Our bungalow in San Antonio really felt like home, not least because of Zorro, a formerly-feral cat adopted by our hosts, who made himself at home with us on the front porch. When I said I wanted to skip dinner to hang out with Zorro Matt became especially concerned about my increasing crazy cat lady ways, and the prospect of Japan's cat cafés did nothing to alleviate his fears.
A few hours on the megabus and we were in Austin, in another AirBnB bungalow, this time just off South Congress Avenue, or SoCo (trying to be the cool kids again). SoCo is the home of the 'Keep Austin Weird!' movement, and the main strip houses an array of vintage clothes stores, trendy eateries and food trucks such as Ms P's Electric Cock.

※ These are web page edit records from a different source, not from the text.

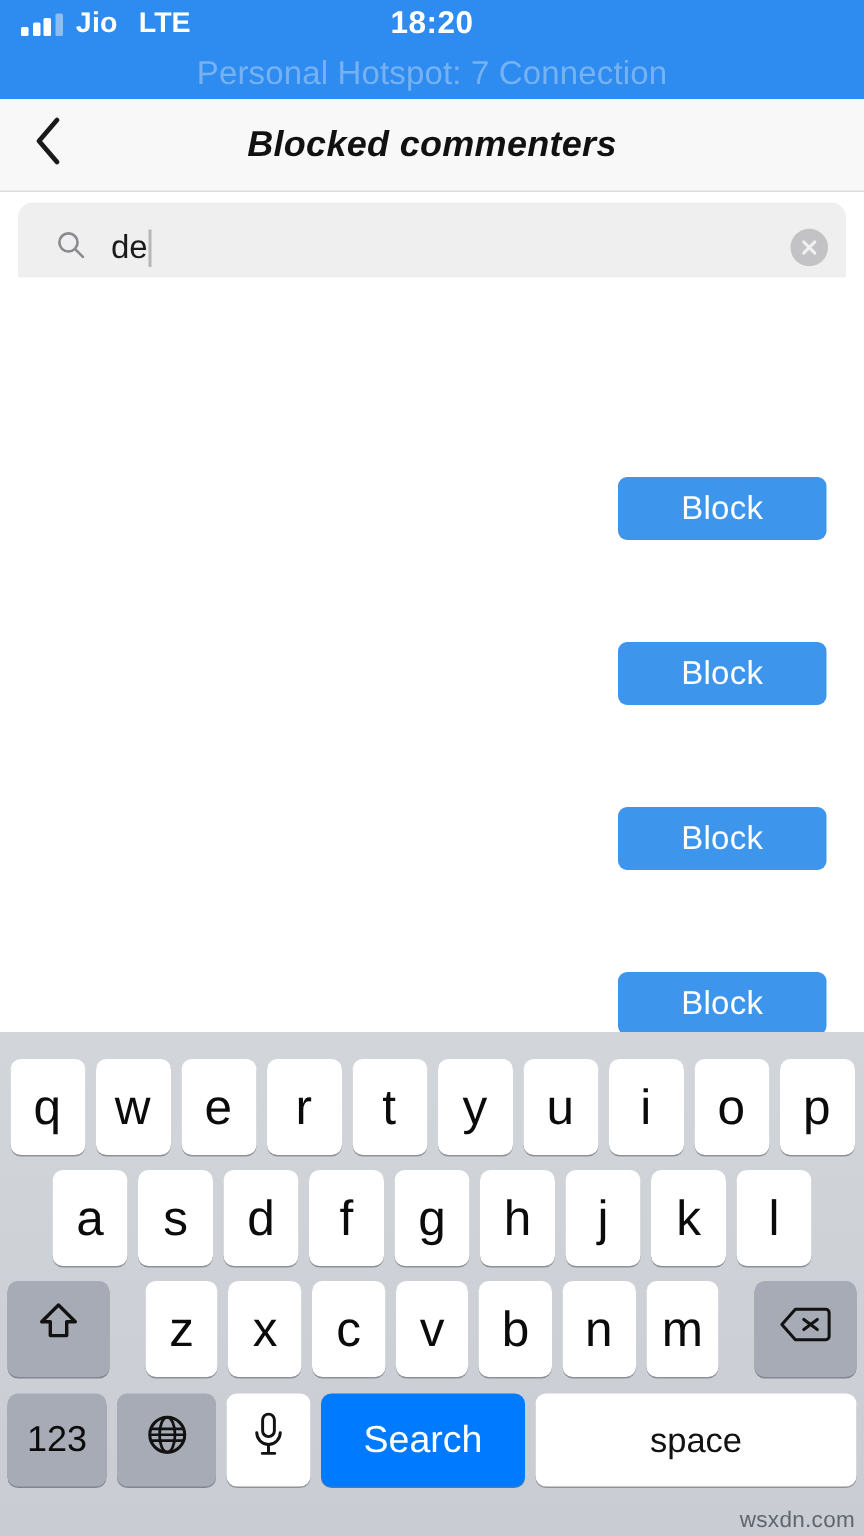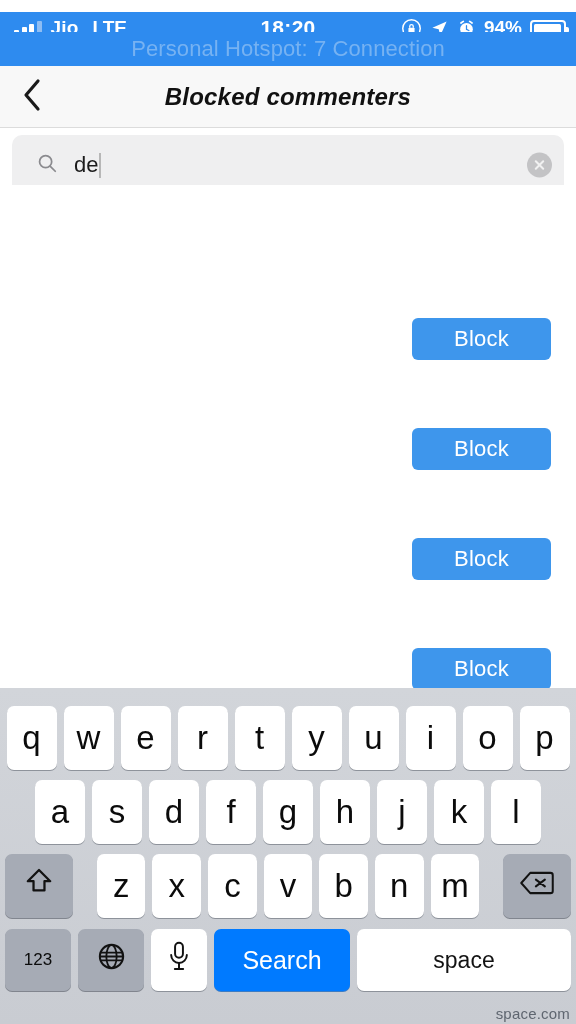--- a/index.html
+++ b/index.html
@@ -16,7 +16,7 @@
   #phone { width:576px; height:1024px; position:relative; background:#fff; }
 
   .statusbar {
-    position:absolute; top:12px; left:0; width:576px; height:32px;
+    position:absolute; top:0; left:0; width:576px; height:32px;
     background:#2e8bef; color:#ffffff;
     display:flex; align-items:center;
     font-size:20px; font-weight:bold;

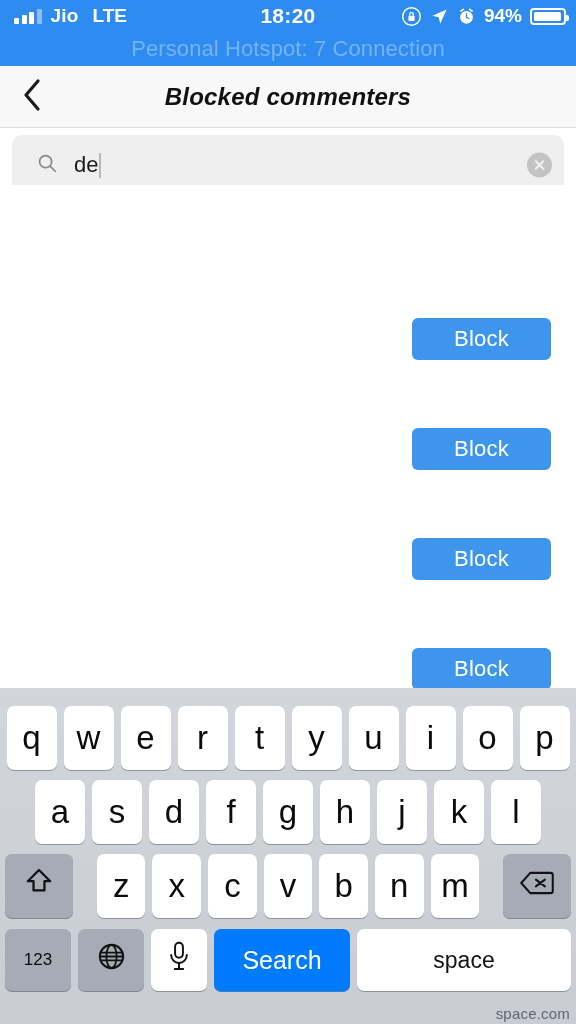--- a/index.html
+++ b/index.html
@@ -179,31 +179,6 @@
       <span class="lte">LTE</span>
     </div>
     <div class="sb-center">18:20</div>
-    <div class="sb-right">
-      <span>
-        <svg width="21" height="21" viewBox="0 0 24 24">
-          <circle cx="12" cy="12" r="10" fill="none" stroke="#fff" stroke-width="1.7"></circle>
-          <rect x="8.5" y="11" width="7" height="6" rx="1" fill="#fff"></rect>
-          <path d="M10 11V9.5a2 2 0 0 1 4 0V11" fill="none" stroke="#fff" stroke-width="1.5"></path>
-        </svg>
-      </span>
-      <span>
-        <svg width="19" height="19" viewBox="0 0 24 24">
-          <path d="M21 3 3 11l8 2 2 8z" fill="#fff"></path>
-        </svg>
-      </span>
-      <span>
-        <svg width="19" height="19" viewBox="0 0 24 24">
-          <circle cx="12" cy="13" r="8" fill="#fff"></circle>
-          <path d="M12 8.5V13l3 1.5" stroke="#2e8bef" stroke-width="1.6" fill="none" stroke-linecap="round"></path>
-          <path d="M5 5l3-2M19 5l-3-2" stroke="#fff" stroke-width="2.2" stroke-linecap="round"></path>
-        </svg>
-      </span>
-      <span class="batt-pct">94%</span>
-      <span class="batt">
-          <i></i>
-        </span>
-    </div>
   </div>
 
   <div class="hotspot">Personal Hotspot: 7 Connection</div>

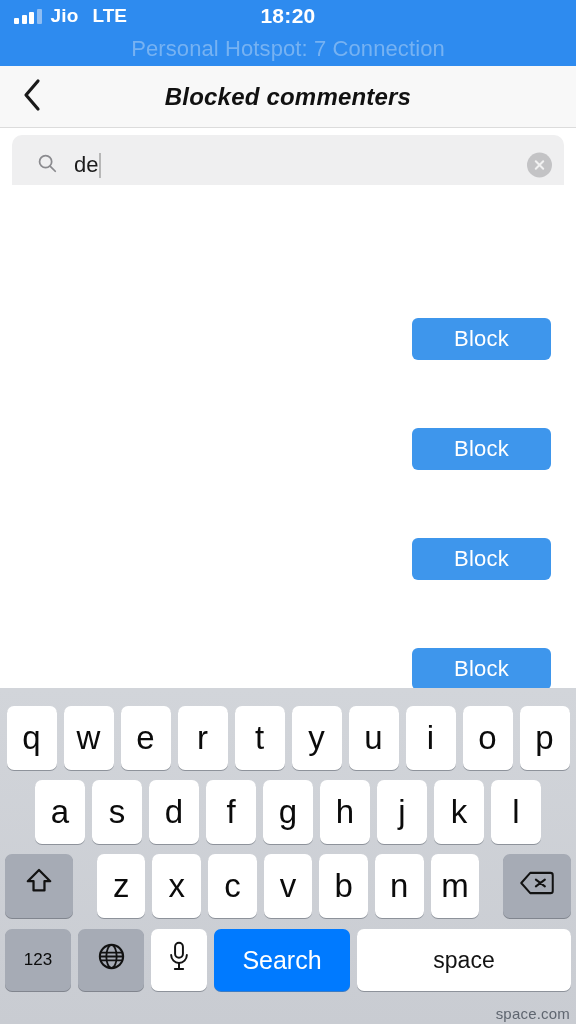--- a/index.html
+++ b/index.html
@@ -145,7 +145,7 @@
   }
   .key.shift { width:70px; height:64px; }
   .key.bksp { width:70px; height:64px; }
-  .key.num  { width:66px; height:62px; font-size:17px; }
+  .key.num  { width:66px; height:62px; font-size:24px; }
   .key.globe{ width:66px; height:62px; }
   .key.mic  { width:56px; height:62px; background:#ffffff; }
   .key.space{ flex:1; height:62px; font-size:23px; color:#121212; }

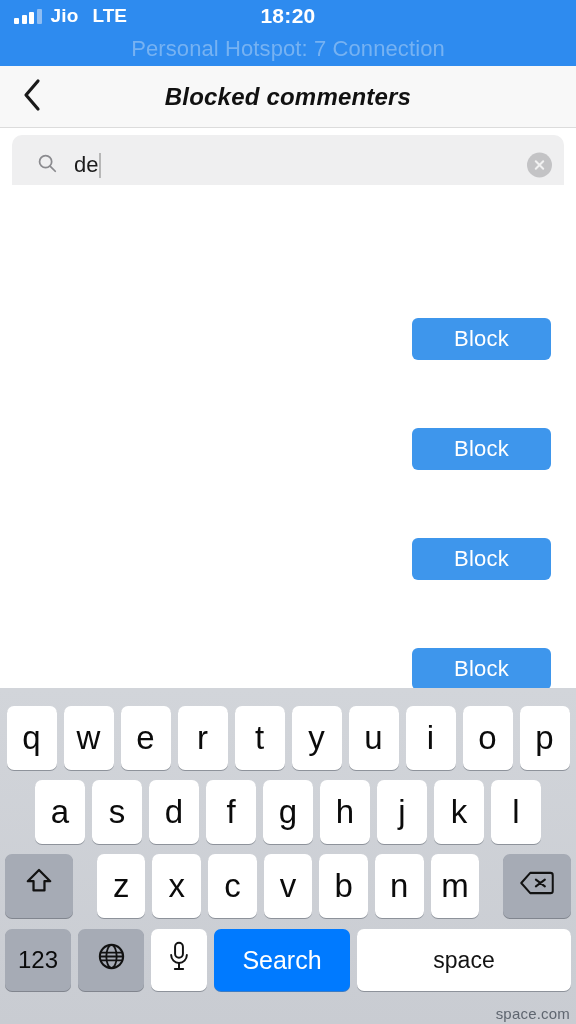--- a/index.html
+++ b/index.html
@@ -307,7 +307,7 @@
       <div class="key space">space</div>
     </div>
 
-    <div class="watermark">space.com</div>
+    <div class="watermark">wsxdn.com</div>
   </div>
 
 </div>

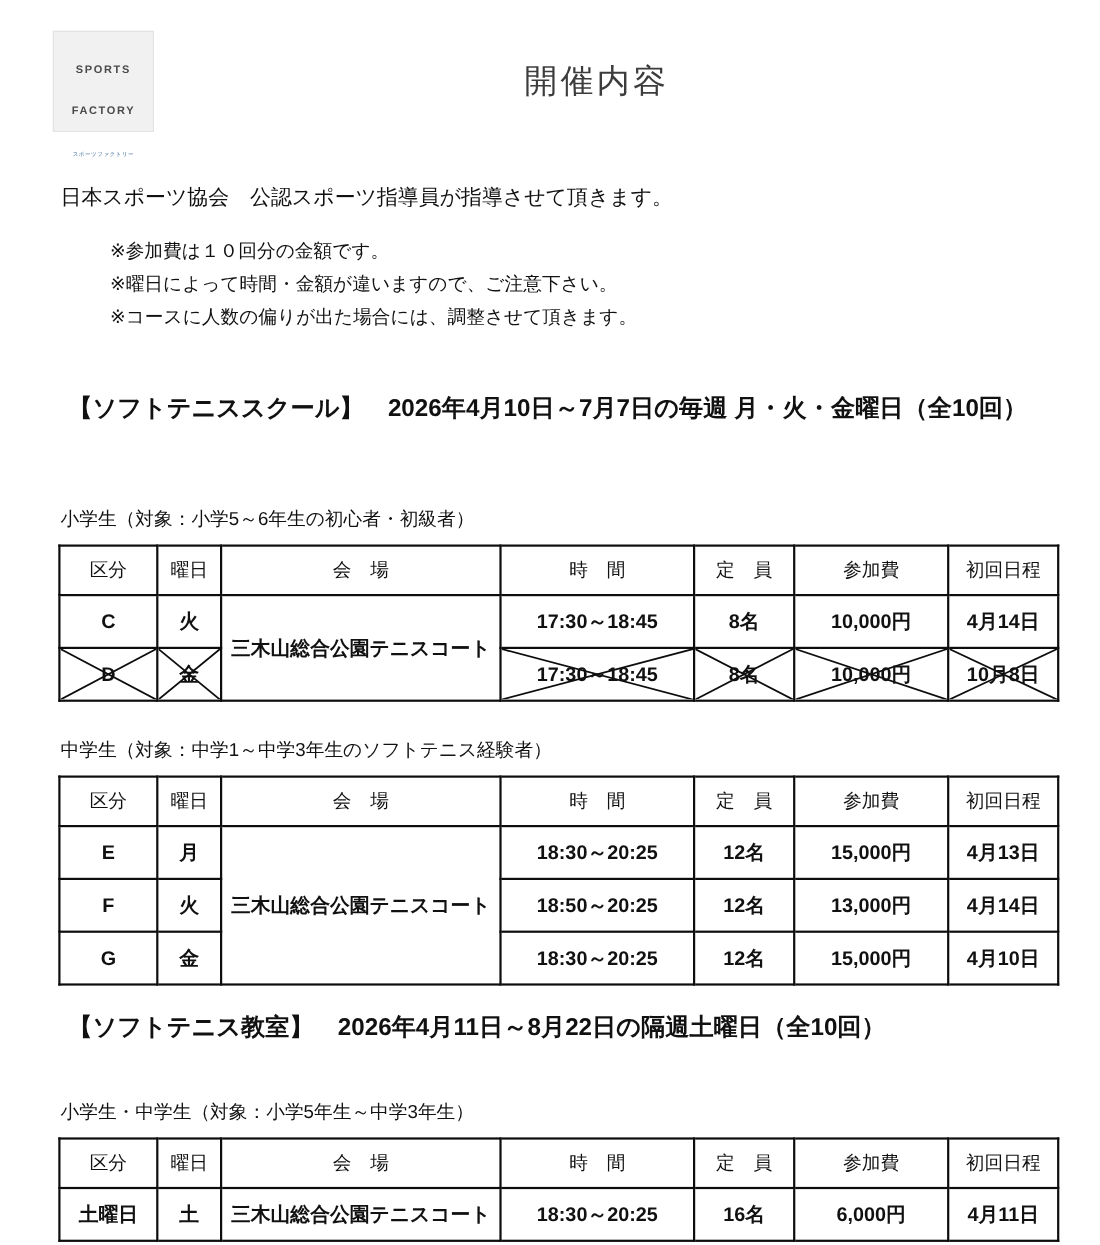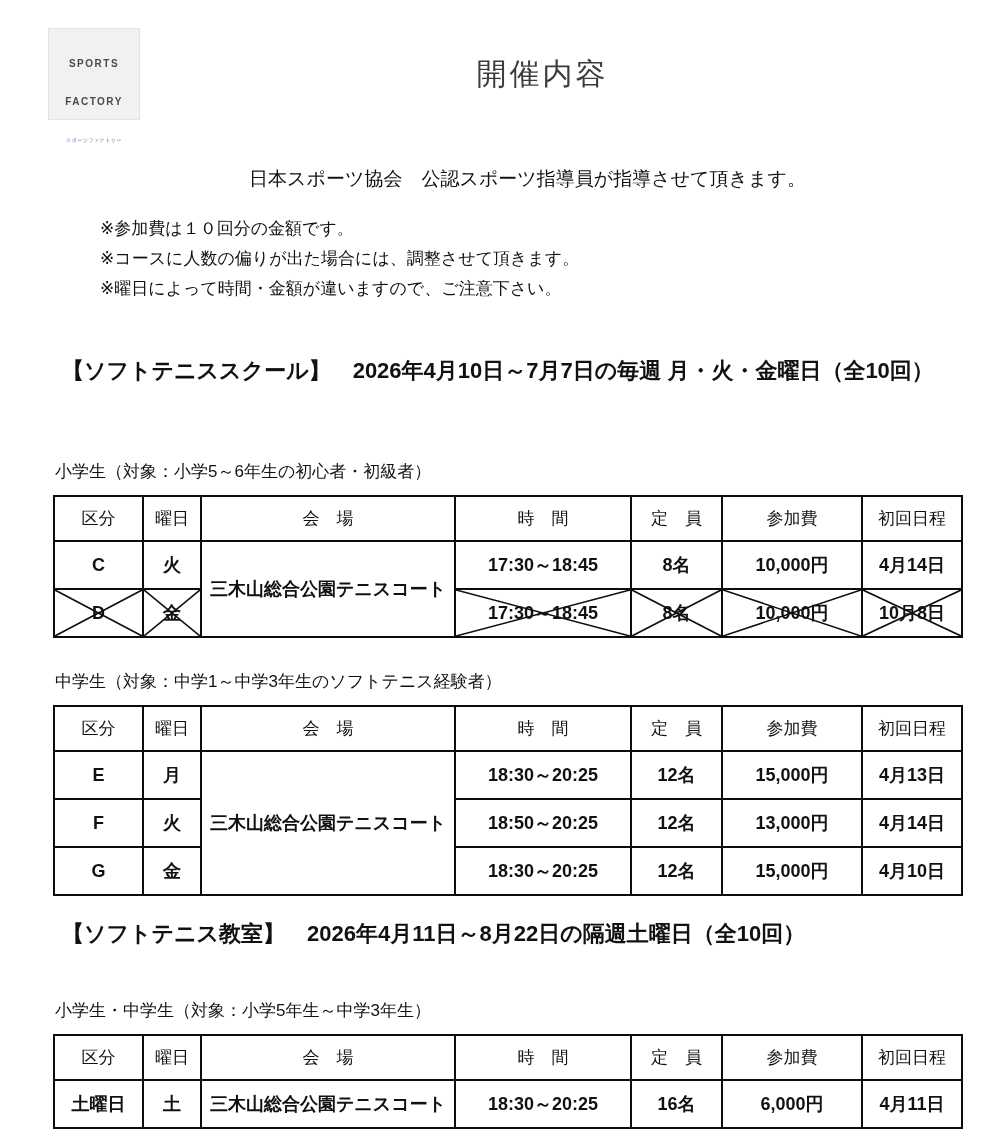--- a/index.html
+++ b/index.html
@@ -21,7 +21,7 @@
   .title-line1{font-size:30px;letter-spacing:2px;margin-top:8px;}
   .title-line2{font-size:30px;letter-spacing:3px;margin-top:26px;}
   
-  .intro{font-size:19px;margin:46px 0 0 55px;color:#111;text-align:center;}
+  .intro{font-size:19px;margin:46px 0 0 55px;color:#111;}
   .notes{margin:22px 0 0 100px;font-size:17px;line-height:30px;color:#111;}
   
   .sec-heading{font-size:22px;font-weight:bold;color:#111;margin-left:62px;}

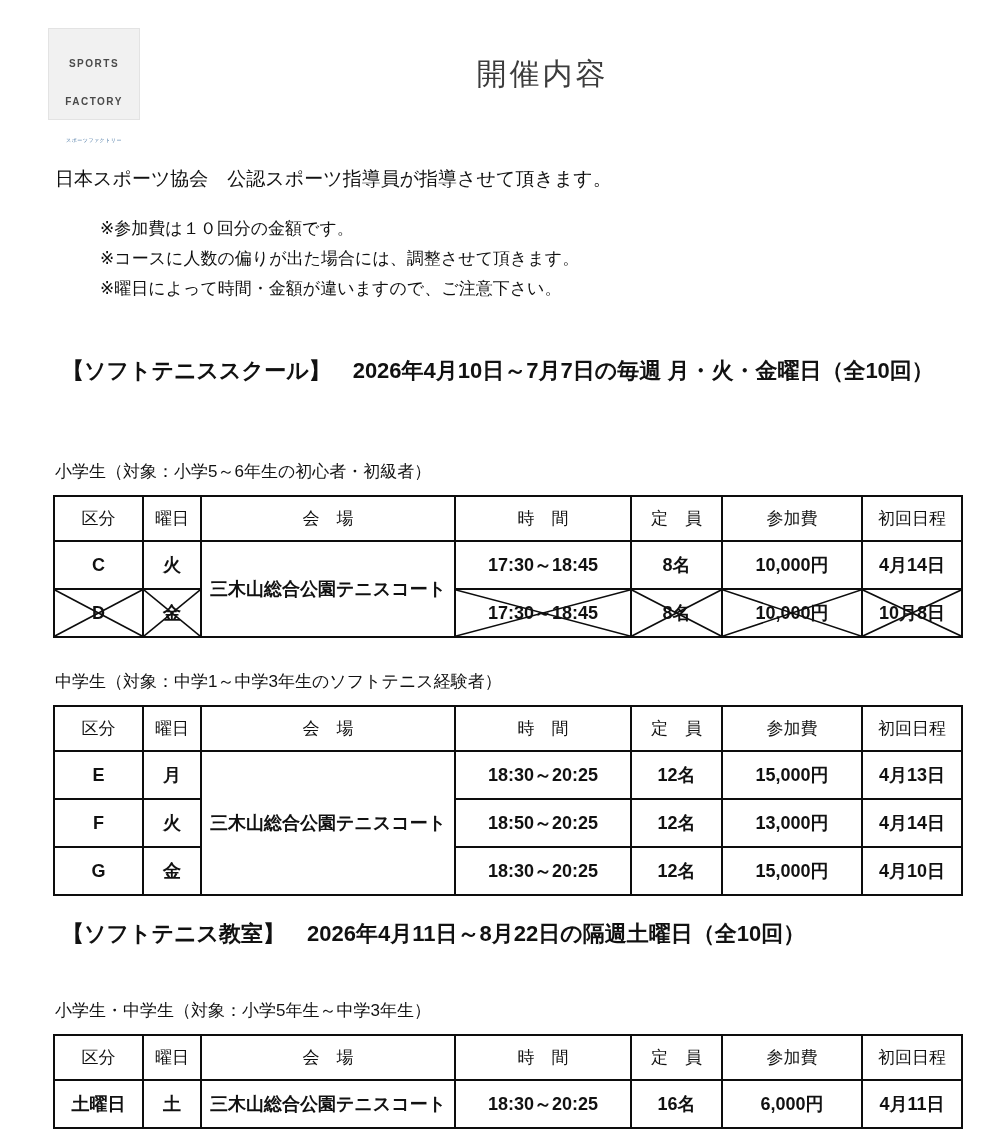--- a/index.html
+++ b/index.html
@@ -80,8 +80,8 @@
 
   <div class="notes">
     <div>※参加費は１０回分の金額です。</div>
+    <div>※曜日によって時間・金額が違いますので、ご注意下さい。</div>
     <div>※コースに人数の偏りが出た場合には、調整させて頂きます。</div>
-    <div>※曜日によって時間・金額が違いますので、ご注意下さい。</div>
   </div>
 
   <div class="sec-heading first">【ソフトテニススクール】　2026年4月10日～7月7日の毎週 月・火・金曜日（全10回）</div>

In Austin, there was another huge storm, just as we were getting ourselves lost looking for the Bullock State History Museum. Our timing was impeccable, though we were not, as we dragged our soggy, cagouled selves into the museum. Fortunately they took pity on us and let us in, which was just as well, as the museum taught us a lot about the history of Texas (I didn't just enjoy it because it was interactive, despite what Matt will tell you). Once the rain had stopped, the sun was blazing, and we took a turn about the gardens of the Texas State Capitol.
From Austin we took the Amtrak to Dallas, a mere six hours (twice as long as it would have taken by car). On the journey I watched The Last Picture Show, having just finished the book by Larry McMurtry, a well-known Texan author (most famous for Lonesome Dove). The book, and the film, gave me a good view of small-town Texas in the 1950s, though I'm trying to forget some of the more disturbing scenes involving cows. Don't let that put you off.
With our arrival in Dallas, summer returned, and though you could see the damage left by the storms, the sun was out and the sweat was back on (not that we'd really stopped, as the storms just increased the humidity). Our hosts for the next few days were Stuart and Erica, a couple we had met just once before, on a drunken night in Marrakech last year. Our first night in Dallas went very much the same way, and we didn't envy Stuart and Erica having to get up for work the next morning.
Once our hangovers had subsided we decided, with two days in the area, to spend one day in Dallas and one in Fort Worth. In Fort Worth we spent some time in the Kimbell Art Museum, and then headed to the stockyards for a taste of cowboy culture. After the cattle drive, I managed to rustle up my own longhorn. Yee-ha!
In Dallas, we visited the Sixth Floor Museum, and before we knew it we had spent over four hours in there, absorbing every panel, photo and video. From the window next to Lee Harvey Oswald's (alleged) sniper's nest, we tried to get our heads around the view below, where a large 'X' marks the spot on the road where Kennedy was hit by the fatal bullet. The obsession now in full swing, we both started reading Crossfire, Jim Marrs' hefty tome, and are cultivating our own conspiracy theory. The film JFK, which I mentioned in my last post, is based partly on Crossfire.
On our last night in Dallas we attended our first ever baseball game: the Texas Rangers versus the Chicago White Sox, at the Rangers stadium in Arlington. Donned in the kit, I felt we might have become true Texans, but alas, it was time to move on. We're very grateful to Stuart and Erica (and Nora, the fluffiest, floppiest labradoodle) for welcoming us into their home, introducing us to their friends, showing us around their city, being our taxi service and providing us with some wonderful home-cooking, which was much needed. Our stay was the perfect end to the first half of our trip, and we left refreshed and invigorated, ready to face Japan. Just a short 24 hour stopover in LA and we were on our way across the Pacific.